Measure English Proficiency


Codes for Measuring English Proficiency by Computing Moving-Average Type-Token Ratio for Lexical Complexity and Verbal Density for Morpho-Syntactic Complexity and by Reading in Pre-coded Accuracy Data

Published by Haerim Hwang

language model proficiency morpho-Syntactic complexity lexical complexity (coded) accuracy natural language processing python

7 min READ

  • This script outputs final proficiency z-scores for the English poduction data based on the three measures: (a) morpho-syntactic complexity (verbal density), (b) lexical complexity (Moving-Average Type-Token Ratio), and (c) morphological/syntactic/lexical accuracy (pre-coded by human annotators and then inputted to the codes).
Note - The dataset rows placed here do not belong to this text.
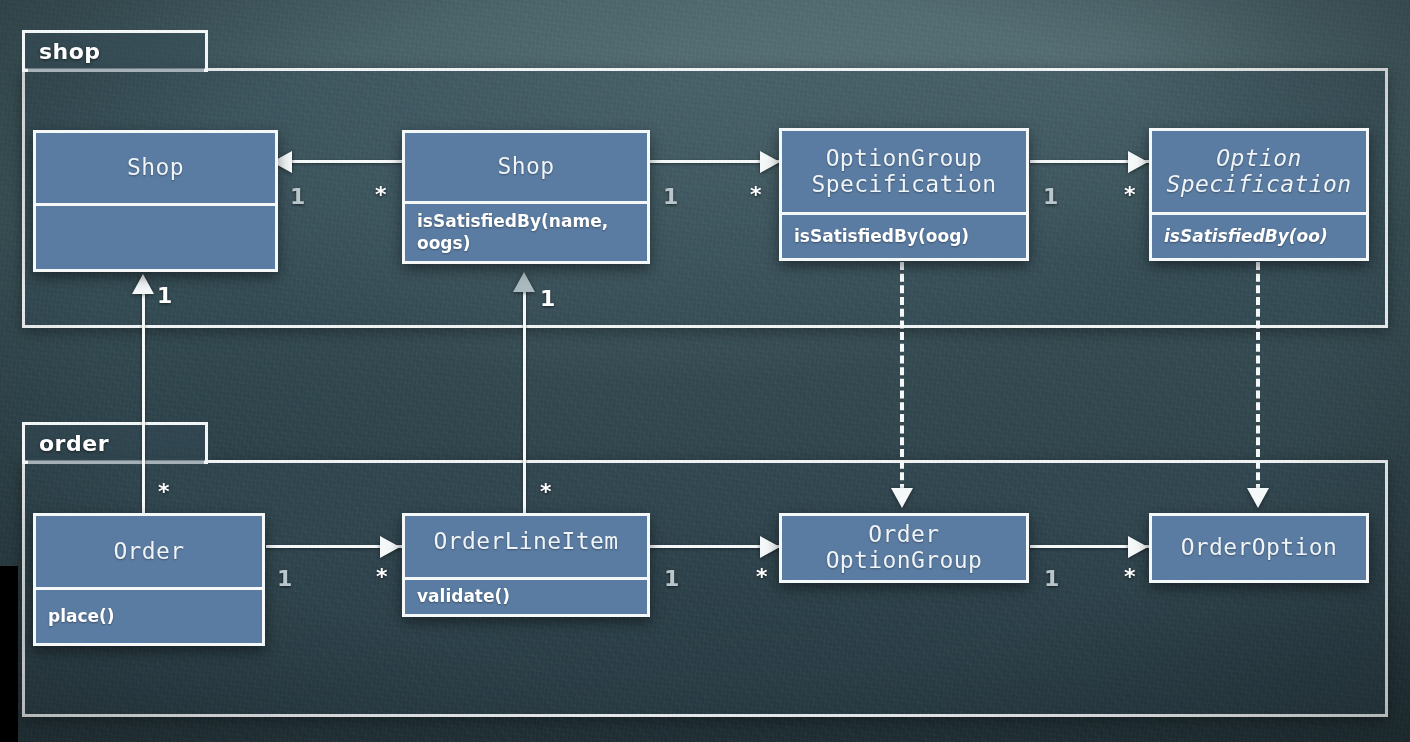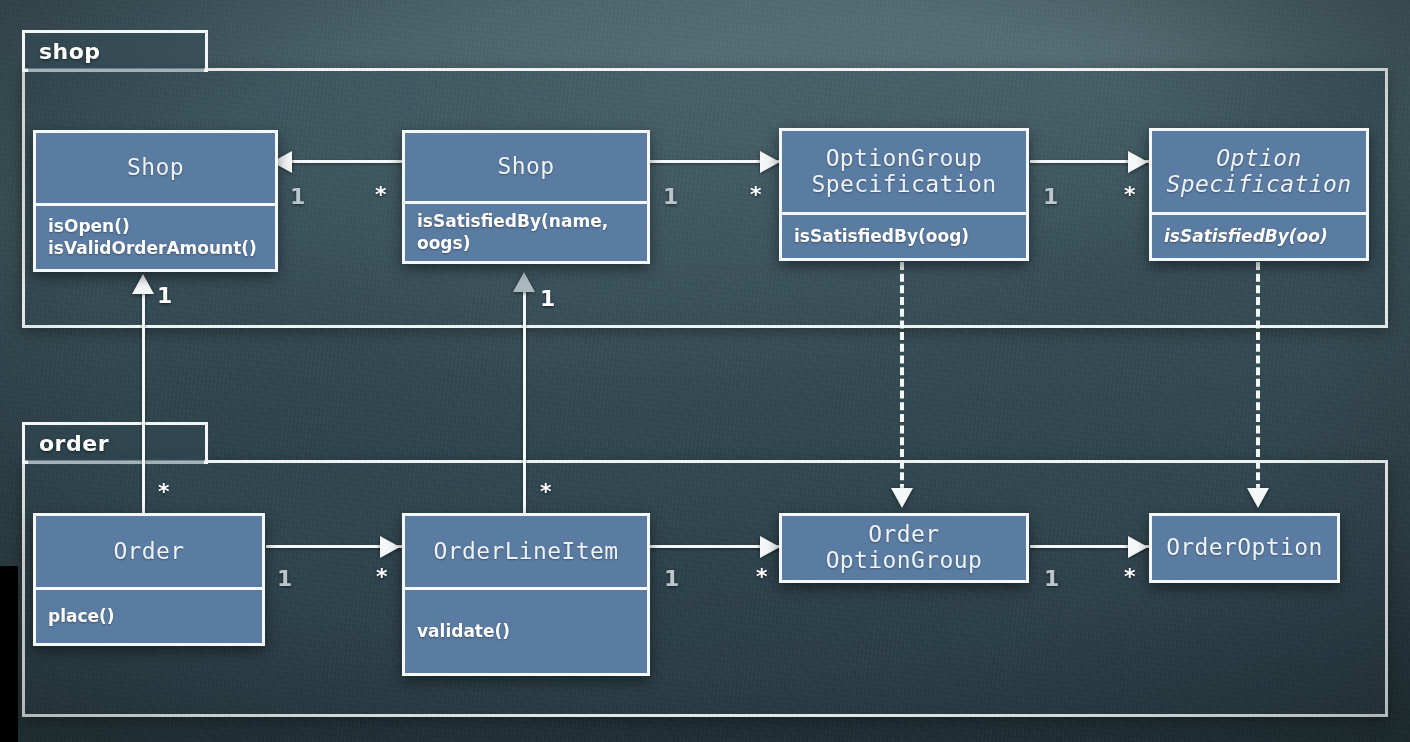--- a/index.html
+++ b/index.html
@@ -221,22 +221,20 @@
   <div class="mult" style="left:756px; top:566px;">*</div>
 
   <div class="edge h" style="left:1030px; top:545px; width:120px;"></div>
   <div class="arrow right" style="left:1128px; top:536px;"></div>
   <div class="mult dim" style="left:1044px; top:568px;">1</div>
   <div class="mult" style="left:1124px; top:566px;">*</div>
 
   <div class="cls" style="left:33px; top:130px; width:245px; height:142px;">
     <div class="cls-name" style="height:62px;">Shop</div>
     <div class="cls-sep"></div>
-    <div class="cls-ops">isOpen()
-isValidOrderAmount()</div>
   </div>
 
   <div class="cls" style="left:402px; top:130px; width:248px; height:134px;">
     <div class="cls-name" style="height:60px;">Shop</div>
     <div class="cls-sep"></div>
     <div class="cls-ops">isSatisfiedBy(name,
 oogs)</div>
   </div>
 
   <div class="cls" style="left:779px; top:128px; width:250px; height:133px;">
@@ -252,31 +250,31 @@
     <div class="cls-sep"></div>
     <div class="cls-ops">isSatisfiedBy(oo)</div>
   </div>
 
   <div class="cls" style="left:33px; top:513px; width:232px; height:133px;">
     <div class="cls-name" style="height:63px;">Order</div>
     <div class="cls-sep"></div>
     <div class="cls-ops">place()</div>
   </div>
 
-  <div class="cls" style="left:402px; top:513px; width:248px; height:163px;">
+  <div class="cls" style="left:402px; top:513px; width:248px; height:104px;justify-content:flex-end;">
     <div class="cls-name" style="height:63px;">OrderLineItem</div>
     <div class="cls-sep"></div>
     <div class="cls-ops">validate()</div>
   </div>
 
   <div class="cls plain" style="left:779px; top:513px; width:250px; height:70px;">
     <div class="cls-name">Order
 OptionGroup</div>
   </div>
 
-  <div class="cls plain" style="left:1149px; top:513px; width:191px; height:70px;">
+  <div class="cls plain" style="left:1149px; top:513px; width:220px; height:70px;">
     <div class="cls-name">OrderOption</div>
   </div>
 
   <div id="grain"></div>
   <div id="vignette"></div>
   <div id="blackbar"></div>
 </div>
 
 </body></html>

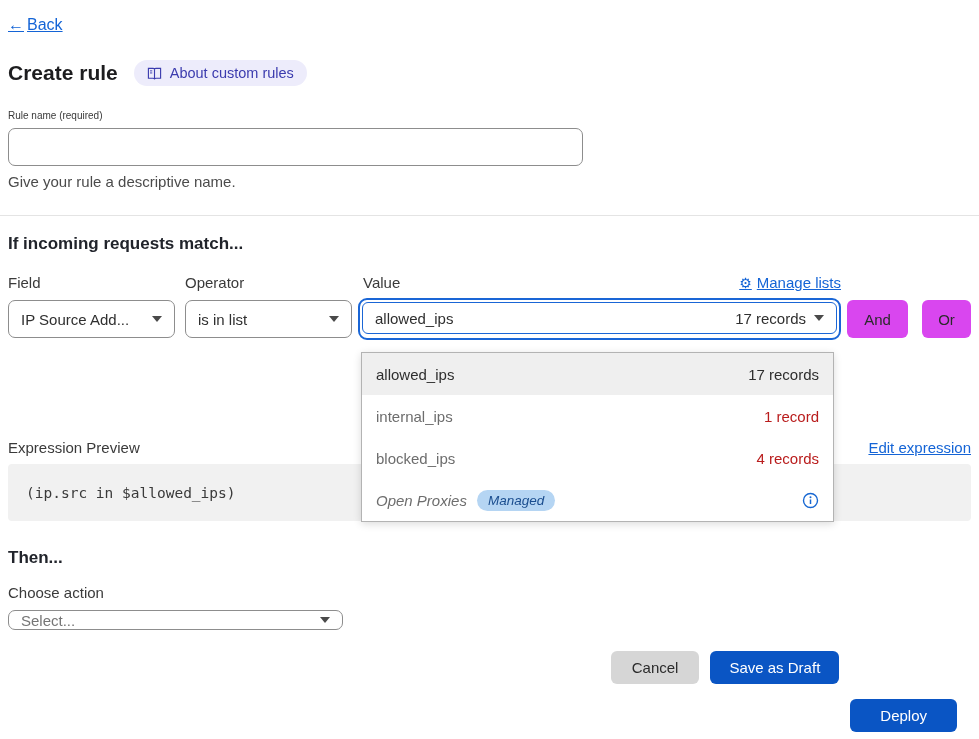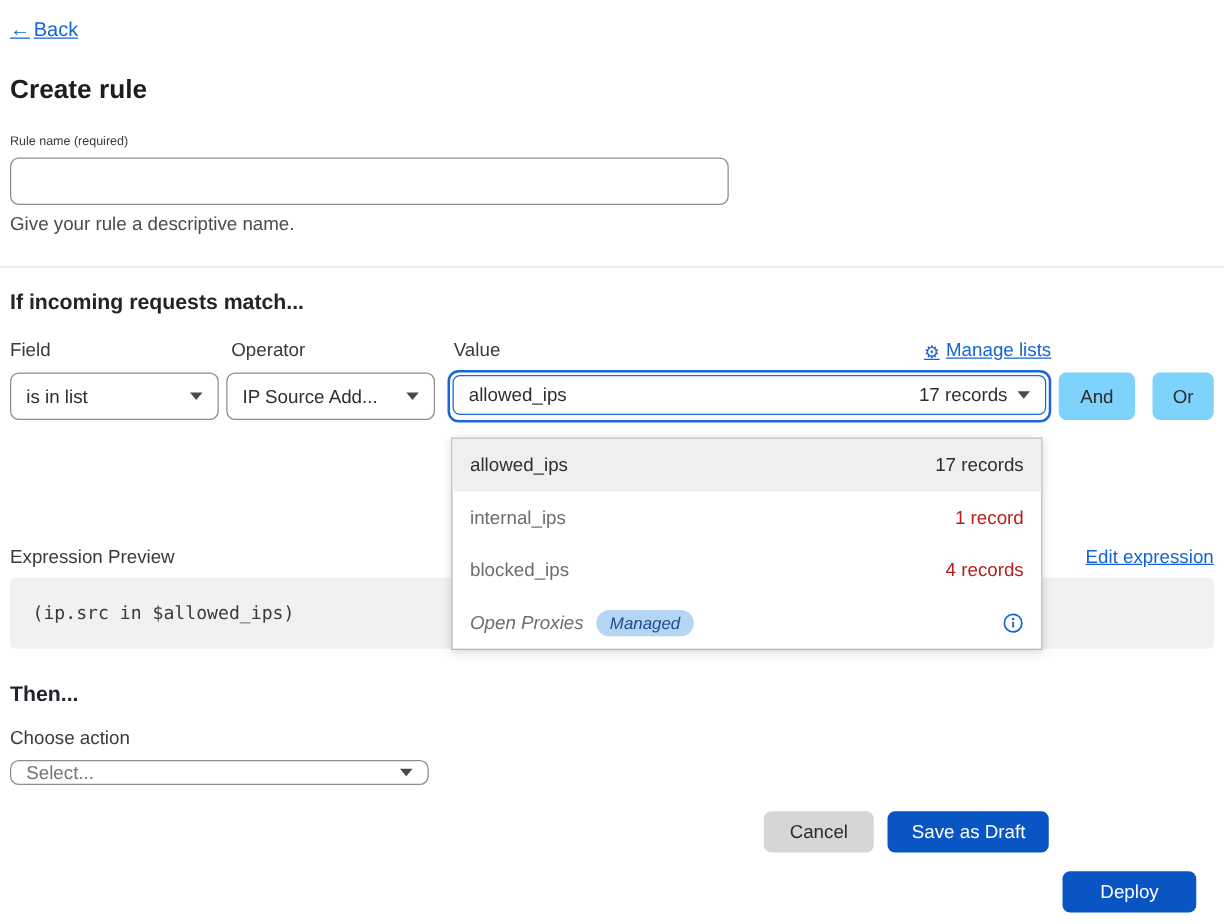--- a/index.html
+++ b/index.html
@@ -43,21 +43,21 @@
   .sel-field { width:167px; margin-right:10px; }
   .sel-operator { width:167px; margin-right:6px; }
   .chev { width:0; height:0; border-left:5px solid transparent; border-right:5px solid transparent; border-top:6px solid #4a4a4a; margin-left:8px; }
 
   .value-wrap { position:relative; width:483px; margin-right:6px; }
   .focus-ring { border:2px solid #1a66d6; border-radius:9px; padding:2px; height:42px; margin-top:-2px; }
   .value-select { height:32px; border:1.5px solid #1a66d6; border-radius:6px; display:flex; align-items:center;
                   justify-content:space-between; padding:0 12px; font-size:15px; color:#2f2f2f; cursor:pointer; background:#fff; }
   .value-right { display:flex; align-items:center; }
 
-  .btn-neutral { height:38px; background:#7dd3fc; border:none; border-radius:6px; font-size:15px; color:#2b2b2b;
+  .btn-neutral { height:38px; background:#d946ef; border:none; border-radius:6px; font-size:15px; color:#2b2b2b;
                  font-family:"Liberation Sans", sans-serif; cursor:pointer; }
   .and-btn { width:61px; margin-right:14px; }
   .or-btn { width:49px; }
 
   
   .dropdown-panel { position:absolute; top:52px; left:3px; width:473px; background:#fff; border:1px solid #b3b3b3;
                     box-shadow:0 2px 8px rgba(0,0,0,0.14); z-index:20; }
   .dd-item { height:42px; display:flex; align-items:center; justify-content:space-between; padding:0 14px;
              font-size:15px; color:#6d6d6d; cursor:pointer; }
   .dd-item.selected { background:#efefef; color:#2e2e2e; }
@@ -94,20 +94,29 @@
 <div class="page">
 
   
   <div class="back-row">
     <a class="link"><span class="arrow">←</span><span>Back</span></a>
   </div>
 
   
   <div class="title-row">
     <h1 class="page-title">Create rule</h1>
+    <span class="about-badge">
+      <svg class="book" width="15" height="15" viewBox="0 0 16 16">
+        <path d="M1.5 2.5h5c.6 0 1.1.25 1.5.7.4-.45.9-.7 1.5-.7h5v10.5h-5c-.6 0-1.1.25-1.5.7-.4-.45-.9-.7-1.5-.7h-5V2.5z" fill="none" stroke="#3b3bae" stroke-width="1.2"></path>
+        <line x1="8" y1="3.4" x2="8" y2="12.8" stroke="#3b3bae" stroke-width="1.2"></line>
+        <line x1="3.2" y1="5.2" x2="5.6" y2="5.2" stroke="#3b3bae" stroke-width="1"></line>
+        <line x1="3.2" y1="7.4" x2="5.6" y2="7.4" stroke="#3b3bae" stroke-width="1"></line>
+      </svg>
+      <span>About custom rules</span>
+    </span>
   </div>
 
   
   <div class="field-label">Rule name (required)</div>
   <input class="rule-name-input" type="text" value="" style="">
   <div class="help-text">Give your rule a descriptive name.</div>
 
   <hr class="divider">
 
   
@@ -119,26 +128,26 @@
     <div class="cl-value-wrap">
       <span class="cl-value">Value</span>
       <a class="link manage-lists">
           <span class="gear">⚙</span>
           <span>Manage lists</span>
         </a>
     </div>
   </div>
 
   <div class="cond-row">
+    <div class="fake-select sel-field">
+      <span>IP Source Add...</span>
+      <span class="chev"></span>
+    </div>
     <div class="fake-select sel-operator">
       <span>is in list</span>
-      <span class="chev"></span>
-    </div>
-    <div class="fake-select sel-field">
-      <span>IP Source Add...</span>
       <span class="chev"></span>
     </div>
 
     <div class="value-wrap">
       <div class="focus-ring">
         <div class="value-select">
           <span>allowed_ips</span>
           <span class="value-right">
             <span>17 records</span>
             <span class="chev"></span>

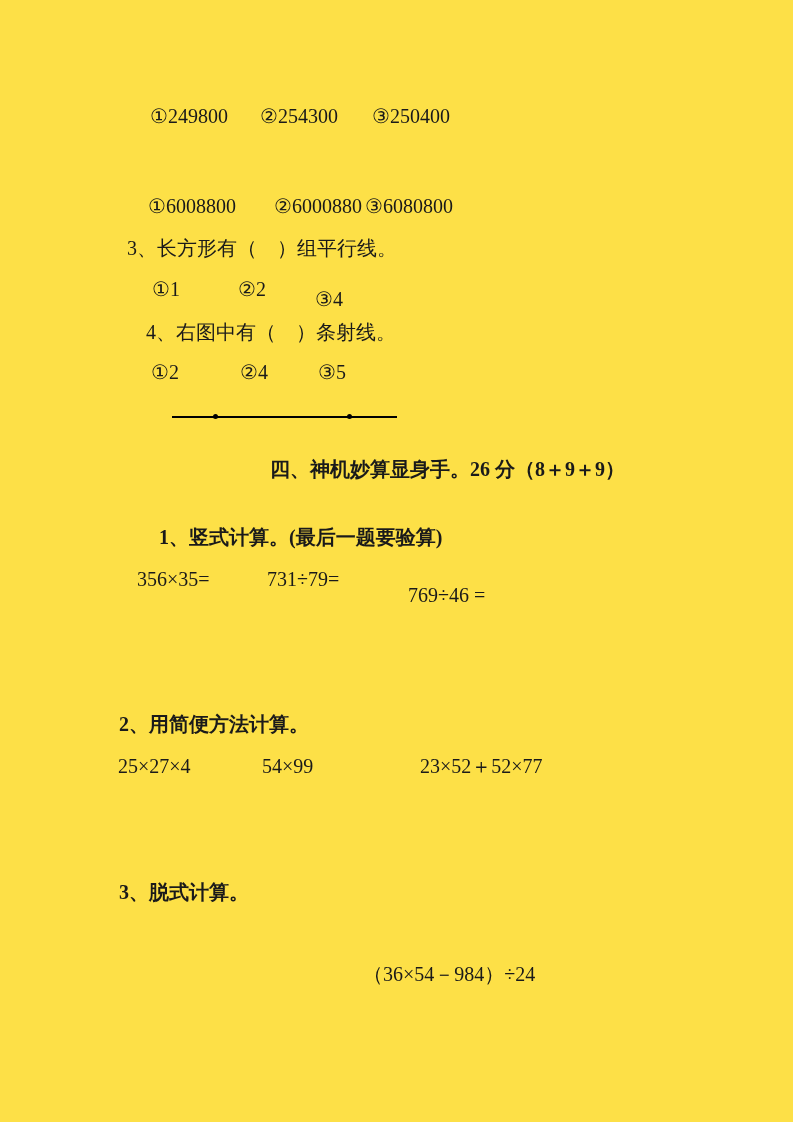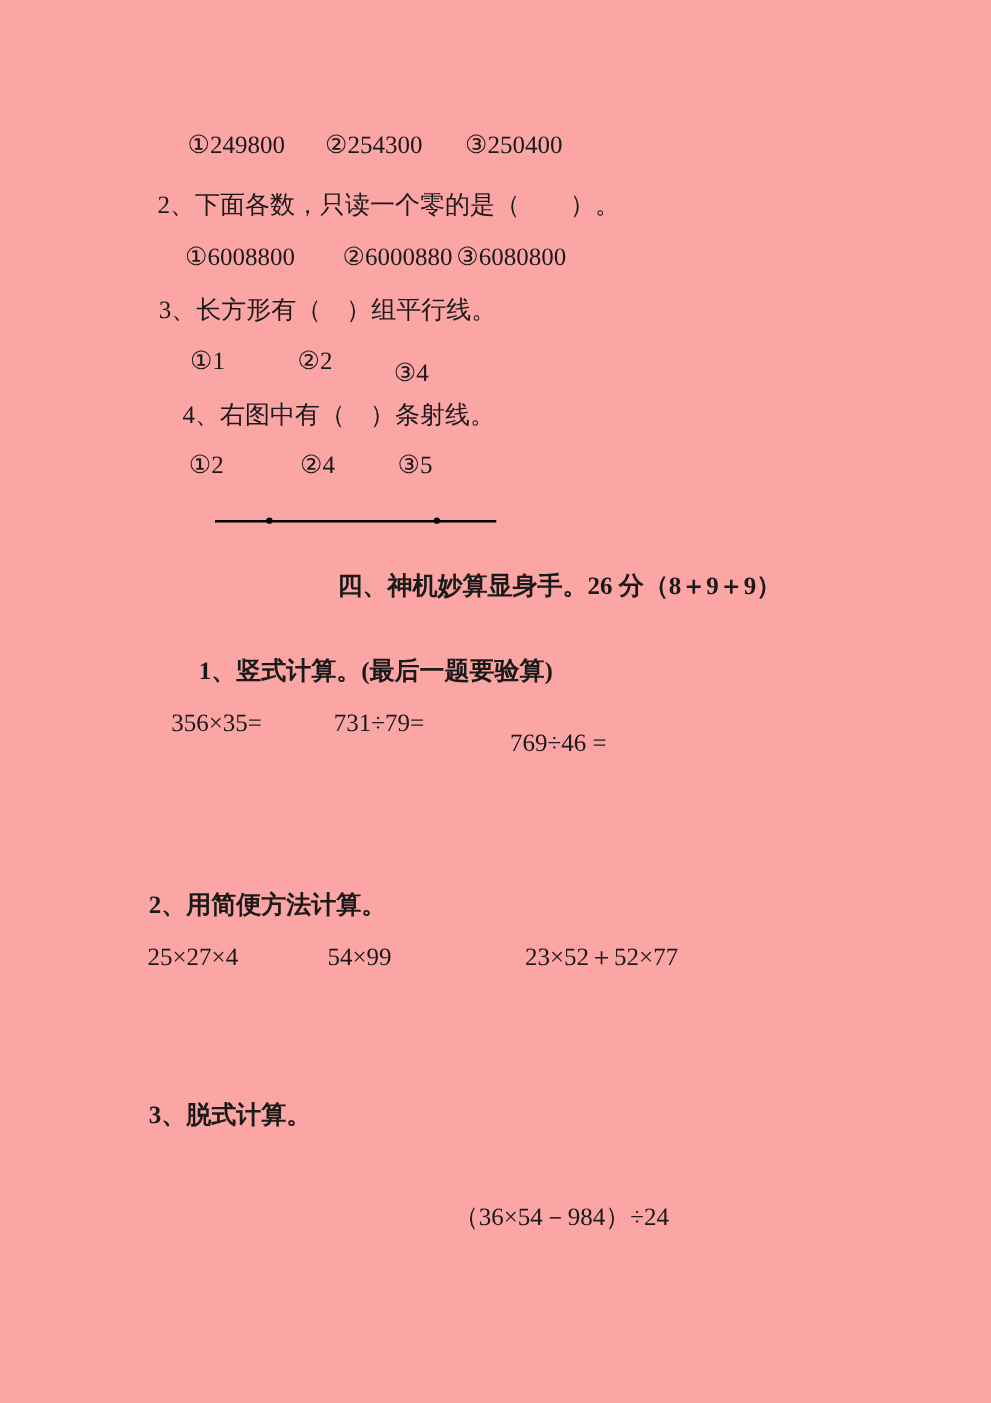--- a/index.html
+++ b/index.html
@@ -1,20 +1,20 @@
 <!DOCTYPE html>
 <html><head>
 <meta charset="utf-8">
 <style>
   html, body { margin: 0; padding: 0; background: #ffffff; }
   .page {
     position: relative;
     width: 793px;
     height: 1122px;
-    background: #fca5a5;
+    background: #fde047;
     overflow: hidden;
     font-family: "Liberation Serif", "DejaVu Serif", serif;
     color: #1a1a1a;
   }
   .t {
     position: absolute;
     white-space: pre;
     font-size: 20px;
     line-height: 1.25;
   }
@@ -34,21 +34,20 @@
 </style>
 </head>
 <body>
 
 <div class="page">
 
   <span class="t" style="left:150px; top:104px;">①249800</span>
   <span class="t" style="left:260px; top:104px;">②254300</span>
   <span class="t" style="left:372px; top:104px;">③250400</span>
 
-  <span class="t" style="left:126px; top:152px;">2、下面各数，只读一个零的是（　　）。</span>
   <span class="t" style="left:148px; top:194px;">①6008800</span>
   <span class="t" style="left:274px; top:194px;">②6000880</span>
   <span class="t" style="left:365px; top:194px;">③6080800</span>
 
   <span class="t" style="left:127px; top:236px;">3、长方形有（　）组平行线。</span>
   <span class="t" style="left:152px; top:277px;">①1</span>
   <span class="t" style="left:238px; top:277px;">②2</span>
   <span class="t" style="left:315px; top:287px;">③4</span>
 
   <span class="t" style="left:146px; top:320px;">4、右图中有（　）条射线。</span>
    • Morpho-syntactic complexity was measured in terms of verbal density by dividing the number of finite verbs plus the number of nonfinite verbs (infinitives, gerunds, and participles) by the total number of T-units (see K.-S. Park, 2014, p. 157).

    • For lexical complexity , the Moving Average Type-Token Ratio (MATTR; Covington & McFall, 2010) was computed by calculating the average of the type-token ratio for every moving text sequence of 15 consecutive words.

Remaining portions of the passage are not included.